Triboelectricity is a phenomenon that generates electric potentials upon contact and separation between different materials. Recently, we report the triboelectricity of viral particles upon contact with metals and other materials (Kim et al, Nano Lett, 2021). We exploit the bacterial virus (M13 phage) as a programmable biomaterial to create precisely defined chemical and physical structures and characterize their contact-induced triboelectric properties.

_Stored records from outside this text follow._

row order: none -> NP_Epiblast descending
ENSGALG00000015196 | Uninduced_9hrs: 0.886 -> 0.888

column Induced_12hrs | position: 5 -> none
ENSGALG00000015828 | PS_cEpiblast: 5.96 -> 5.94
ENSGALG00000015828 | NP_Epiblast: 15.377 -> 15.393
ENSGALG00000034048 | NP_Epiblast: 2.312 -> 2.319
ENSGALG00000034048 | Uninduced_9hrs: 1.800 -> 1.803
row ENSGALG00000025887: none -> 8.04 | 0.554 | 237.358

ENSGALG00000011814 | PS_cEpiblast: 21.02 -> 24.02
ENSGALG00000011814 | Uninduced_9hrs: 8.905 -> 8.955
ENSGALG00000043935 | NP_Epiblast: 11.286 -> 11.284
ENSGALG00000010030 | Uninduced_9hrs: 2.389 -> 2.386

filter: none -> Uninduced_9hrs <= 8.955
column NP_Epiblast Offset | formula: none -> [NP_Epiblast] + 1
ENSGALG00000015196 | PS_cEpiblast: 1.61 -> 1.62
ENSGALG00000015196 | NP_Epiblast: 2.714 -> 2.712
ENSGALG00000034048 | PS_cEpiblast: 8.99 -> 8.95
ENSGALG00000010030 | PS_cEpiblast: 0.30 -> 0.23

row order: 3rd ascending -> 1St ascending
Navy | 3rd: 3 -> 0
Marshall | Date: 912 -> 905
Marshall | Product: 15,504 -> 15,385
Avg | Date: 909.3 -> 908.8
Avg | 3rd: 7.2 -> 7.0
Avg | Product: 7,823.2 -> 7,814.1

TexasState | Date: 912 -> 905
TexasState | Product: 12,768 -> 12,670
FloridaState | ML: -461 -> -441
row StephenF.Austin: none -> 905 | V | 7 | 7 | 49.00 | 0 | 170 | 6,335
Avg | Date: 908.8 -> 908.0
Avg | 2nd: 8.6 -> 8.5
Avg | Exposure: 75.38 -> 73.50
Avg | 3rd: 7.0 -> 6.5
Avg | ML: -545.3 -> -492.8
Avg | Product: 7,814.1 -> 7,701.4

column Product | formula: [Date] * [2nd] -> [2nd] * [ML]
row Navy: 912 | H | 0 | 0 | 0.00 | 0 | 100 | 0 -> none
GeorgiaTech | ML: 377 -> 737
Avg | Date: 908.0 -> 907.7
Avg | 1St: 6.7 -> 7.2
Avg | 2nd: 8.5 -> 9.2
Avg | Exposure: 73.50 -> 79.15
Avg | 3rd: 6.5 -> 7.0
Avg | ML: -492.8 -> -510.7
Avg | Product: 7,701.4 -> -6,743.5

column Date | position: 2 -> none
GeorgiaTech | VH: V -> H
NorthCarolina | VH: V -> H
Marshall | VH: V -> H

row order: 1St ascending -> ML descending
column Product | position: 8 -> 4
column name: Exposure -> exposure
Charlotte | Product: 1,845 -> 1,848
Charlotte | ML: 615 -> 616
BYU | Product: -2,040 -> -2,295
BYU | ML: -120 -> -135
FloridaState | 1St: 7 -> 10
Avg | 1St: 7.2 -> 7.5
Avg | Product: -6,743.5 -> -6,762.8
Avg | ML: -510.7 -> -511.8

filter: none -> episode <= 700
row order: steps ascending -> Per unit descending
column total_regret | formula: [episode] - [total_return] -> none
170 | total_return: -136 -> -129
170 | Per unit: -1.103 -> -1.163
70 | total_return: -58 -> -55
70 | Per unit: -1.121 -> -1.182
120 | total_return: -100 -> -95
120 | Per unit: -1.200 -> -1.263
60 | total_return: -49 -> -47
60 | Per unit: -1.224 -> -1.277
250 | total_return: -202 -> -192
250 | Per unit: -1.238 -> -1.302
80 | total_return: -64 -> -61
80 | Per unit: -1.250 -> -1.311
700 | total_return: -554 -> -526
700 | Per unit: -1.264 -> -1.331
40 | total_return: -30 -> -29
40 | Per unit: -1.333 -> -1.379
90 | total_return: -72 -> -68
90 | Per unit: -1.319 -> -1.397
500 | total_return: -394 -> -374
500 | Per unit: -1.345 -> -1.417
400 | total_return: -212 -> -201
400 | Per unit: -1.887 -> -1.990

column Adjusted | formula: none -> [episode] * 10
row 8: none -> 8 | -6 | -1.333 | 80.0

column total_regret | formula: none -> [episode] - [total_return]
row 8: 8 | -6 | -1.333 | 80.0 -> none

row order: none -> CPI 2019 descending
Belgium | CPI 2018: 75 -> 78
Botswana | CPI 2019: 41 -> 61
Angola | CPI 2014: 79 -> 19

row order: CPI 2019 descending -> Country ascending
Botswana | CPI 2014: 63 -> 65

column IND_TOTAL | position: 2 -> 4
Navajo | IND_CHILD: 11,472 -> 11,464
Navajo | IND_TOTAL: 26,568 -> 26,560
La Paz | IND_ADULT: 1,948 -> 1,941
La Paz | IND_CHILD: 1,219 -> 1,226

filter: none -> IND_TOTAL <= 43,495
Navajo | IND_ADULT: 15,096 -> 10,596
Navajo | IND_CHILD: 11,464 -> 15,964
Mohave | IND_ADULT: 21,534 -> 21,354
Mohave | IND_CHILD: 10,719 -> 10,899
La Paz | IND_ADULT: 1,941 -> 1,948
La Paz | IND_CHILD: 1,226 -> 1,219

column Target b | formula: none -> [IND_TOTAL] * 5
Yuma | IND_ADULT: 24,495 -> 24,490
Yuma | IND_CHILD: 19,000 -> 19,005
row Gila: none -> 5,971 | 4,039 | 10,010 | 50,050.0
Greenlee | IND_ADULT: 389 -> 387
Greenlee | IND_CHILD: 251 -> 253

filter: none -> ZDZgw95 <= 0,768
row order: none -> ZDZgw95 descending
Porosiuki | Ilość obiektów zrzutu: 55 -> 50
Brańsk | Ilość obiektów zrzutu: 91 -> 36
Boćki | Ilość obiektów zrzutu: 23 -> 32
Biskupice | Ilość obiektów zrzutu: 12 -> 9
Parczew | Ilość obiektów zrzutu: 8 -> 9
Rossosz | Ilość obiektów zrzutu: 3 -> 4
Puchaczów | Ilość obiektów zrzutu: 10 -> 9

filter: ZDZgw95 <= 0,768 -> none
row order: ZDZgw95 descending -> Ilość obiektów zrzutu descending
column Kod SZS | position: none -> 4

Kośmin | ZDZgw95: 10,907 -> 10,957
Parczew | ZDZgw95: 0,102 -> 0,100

We genetically engineer one- to four-glutamate fused on the N-terminal of the major coat proteins of M13 phage and create a monolayer and multi-layer of the phage films. We then study their contact-induced triboelectric potential generation. Upon contact with Ti/Pt coated atomic force microscopy (AFM) tip, the phages can generate charges in a range of 2-4 μC m-2. Using Kelvin probe force microscopy (KPFM), we observe that more negatively charged phages can generate higher triboelectric potential and diffuse the charges faster than that of less negatively charged phages. Relative polarity comparison of the engineered phages and computational simulation results confirm that the more engineered glutamates we introduce, the lower the LUMO energy level becomes. Therefore, they can easily accept electrons from counter materials upon contact. We also demonstrate that the phage triboelectric nanogenerators (P-TENG) can produce ~76 V of voltage and ~5.1 μA of current, enough to power 30 light-emitting diode devices upon application of mechanical forces. Our results show that viral particles can induce triboelectric potential upon contact. Our triboelectric characterization of viral particles can be useful to harvest ubiquitous mechanical vibrational energy from environment and can provide a novel modality to detect desired viruses in the future.